Tier 4 - Single League and Deep Format Plays
These prospects would likely slot into the 200-300 range on a ranking list, and would have the most value to mixed leagues with 16+ teams and single-league formats with 12+ teams.
#8 - Austin Voth (RHP)
Age on Opening Day: 24
There's a lot to be said in deeper formats for high floor prospects, and Voth definitely fits that profile. A 5th round pick back in 2013, Voth led the Eastern League in strikeouts in 2015 with 148 over 157 innings. The repertoire is solid but not spectacular, as he has three average to above-average offerings and has good control to go with it. Add in a groundball rate approaching 50% each of the last two seasons, and you're looking at a relatively safe back-end starting pitcher that can provide innings with decent ratios.
#9 - Anderson Franco (3B)
Age on Opening Day: 18
A 2013 international signee, Franco is a long way from the majors, but with the potential to be an interesting prospect for both the Nationals and for fantasy. He has above-average raw power, and coupled with good bat speed could develop into an above-average hitter at third base. He more than held his own in two short-season leagues this past year as a 17-year old, and early reports on him give him the potential to stay at third base defensively. He's a prospect who could move up this list quite a bit with a strong full-season debut in 2016, but it's going to take a while before we see him in Washington.
Tier 5 - We Ranked Ten Prospects, We Really Did
These prospects generally will be useful in the deepest of formats. Think 24+ teams for mixed leagues and single-league formats with more teams than the league it uses. In many cases, these will be part-time players or utility-types when they get to the majors.

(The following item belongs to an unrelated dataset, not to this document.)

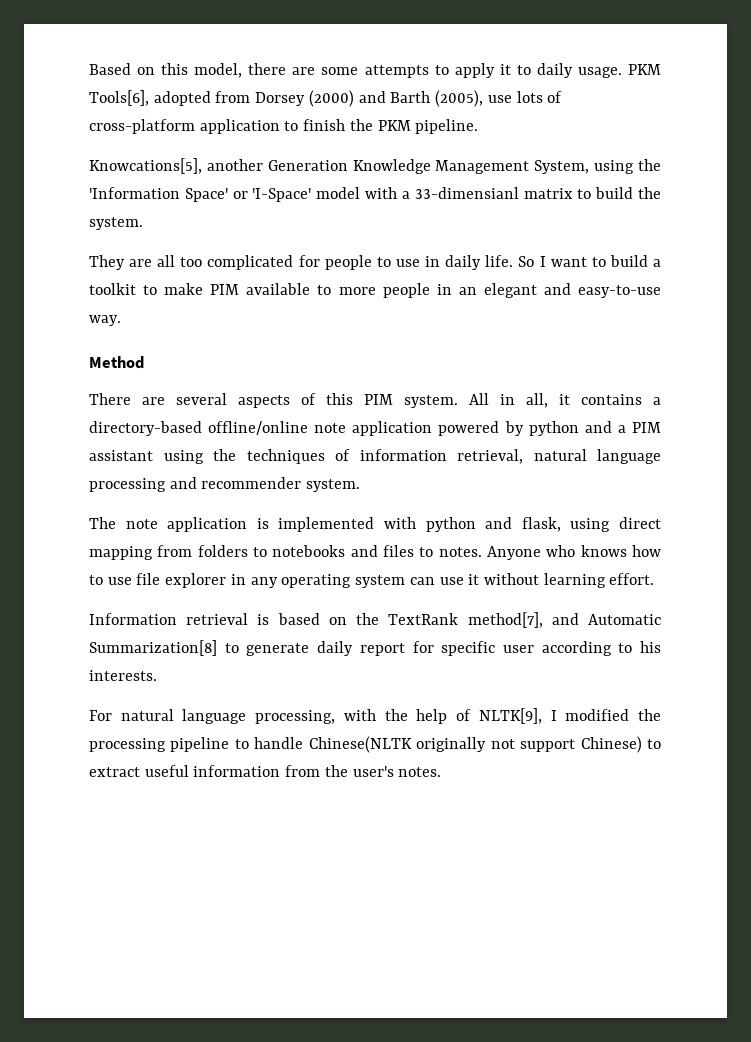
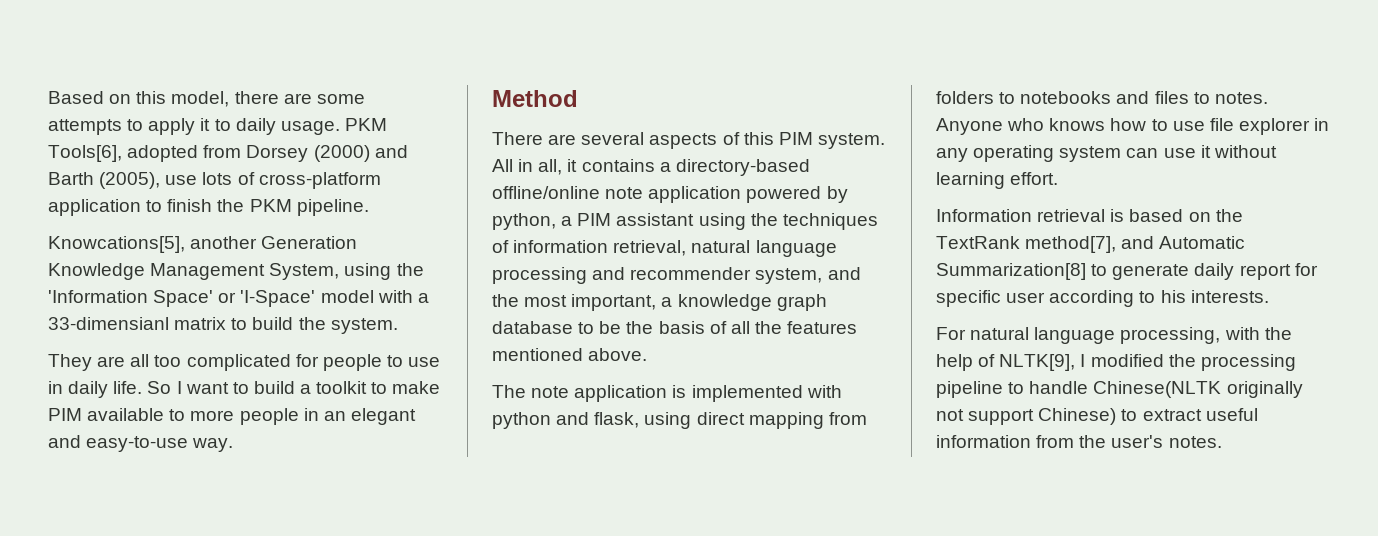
- All in all, it contains a directory-based offline/online note application powered by python and a PIM assistant using the techniques of information retrieval, natural language processing and recommender system.
+ All in all, it contains a directory-based offline/online note application powered by python, a PIM assistant using the techniques of information retrieval, natural language processing and recommender system, and the most important, a knowledge graph database to be the basis of all the features mentioned above.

#10 - Andrew Stevenson (OF)
Age on Opening Day: 21
There was a bit of division on what Stevenson can be amongst our own rankers, and as a result this may end up being much too low or much too high in a year's time. He was drafted this year in the 2nd round, and hit .308 with 23 stolen bases in 55 games after signing. The best case scenario for Stevenson is a defense-minded center fielder who fits at the top of the order, providing good stolen base totals with a good batting average. He'll need to continue to work to develop into that level of hitter though, and could potentially end up as a fourth outfielder type on the strength of his defense if he doesn't improve.